* Action item
The answer should match the records character for character.
##### Data shown
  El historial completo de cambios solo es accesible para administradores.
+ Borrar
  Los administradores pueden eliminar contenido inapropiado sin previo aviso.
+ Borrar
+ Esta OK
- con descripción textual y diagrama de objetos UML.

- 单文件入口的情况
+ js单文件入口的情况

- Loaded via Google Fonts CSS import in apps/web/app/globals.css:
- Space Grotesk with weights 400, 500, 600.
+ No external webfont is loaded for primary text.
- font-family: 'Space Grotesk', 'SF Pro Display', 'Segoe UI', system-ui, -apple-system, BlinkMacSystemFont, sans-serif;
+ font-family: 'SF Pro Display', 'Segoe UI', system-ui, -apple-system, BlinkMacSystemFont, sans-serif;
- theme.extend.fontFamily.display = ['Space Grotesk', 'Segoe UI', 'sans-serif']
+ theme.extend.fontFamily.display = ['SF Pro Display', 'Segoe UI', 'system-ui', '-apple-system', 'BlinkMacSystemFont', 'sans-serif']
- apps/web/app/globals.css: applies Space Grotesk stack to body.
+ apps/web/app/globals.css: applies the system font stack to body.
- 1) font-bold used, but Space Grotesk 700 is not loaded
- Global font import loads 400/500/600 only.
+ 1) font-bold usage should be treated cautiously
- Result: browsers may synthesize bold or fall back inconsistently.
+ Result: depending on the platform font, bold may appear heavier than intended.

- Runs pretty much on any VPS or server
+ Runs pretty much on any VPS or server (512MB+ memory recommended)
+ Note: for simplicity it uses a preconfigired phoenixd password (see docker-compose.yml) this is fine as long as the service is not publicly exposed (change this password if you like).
##########
* Exercise response
  El historial completo de cambios solo es accesible para administradores.
+ Borrar
  Los administradores pueden eliminar contenido inapropiado sin previo aviso.
+ Borrar
+ Esta OK
- con descripción textual y diagrama de objetos UML.

- 单文件入口的情况
+ js单文件入口的情况

- Loaded via Google Fonts CSS import in apps/web/app/globals.css:
- Space Grotesk with weights 400, 500, 600.
+ No external webfont is loaded for primary text.
- font-family: 'Space Grotesk', 'SF Pro Display', 'Segoe UI', system-ui, -apple-system, BlinkMacSystemFont, sans-serif;
+ font-family: 'SF Pro Display', 'Segoe UI', system-ui, -apple-system, BlinkMacSystemFont, sans-serif;
- theme.extend.fontFamily.display = ['Space Grotesk', 'Segoe UI', 'sans-serif']
+ theme.extend.fontFamily.display = ['SF Pro Display', 'Segoe UI', 'system-ui', '-apple-system', 'BlinkMacSystemFont', 'sans-serif']
- apps/web/app/globals.css: applies Space Grotesk stack to body.
+ apps/web/app/globals.css: applies the system font stack to body.
- 1) font-bold used, but Space Grotesk 700 is not loaded
- Global font import loads 400/500/600 only.
+ 1) font-bold usage should be treated cautiously
- Result: browsers may synthesize bold or fall back inconsistently.
+ Result: depending on the platform font, bold may appear heavier than intended.

- Runs pretty much on any VPS or server
+ Runs pretty much on any VPS or server (512MB+ memory recommended)
+ Note: for simplicity it uses a preconfigired phoenixd password (see docker-compose.yml) this is fine as long as the service is not publicly exposed (change this password if you like).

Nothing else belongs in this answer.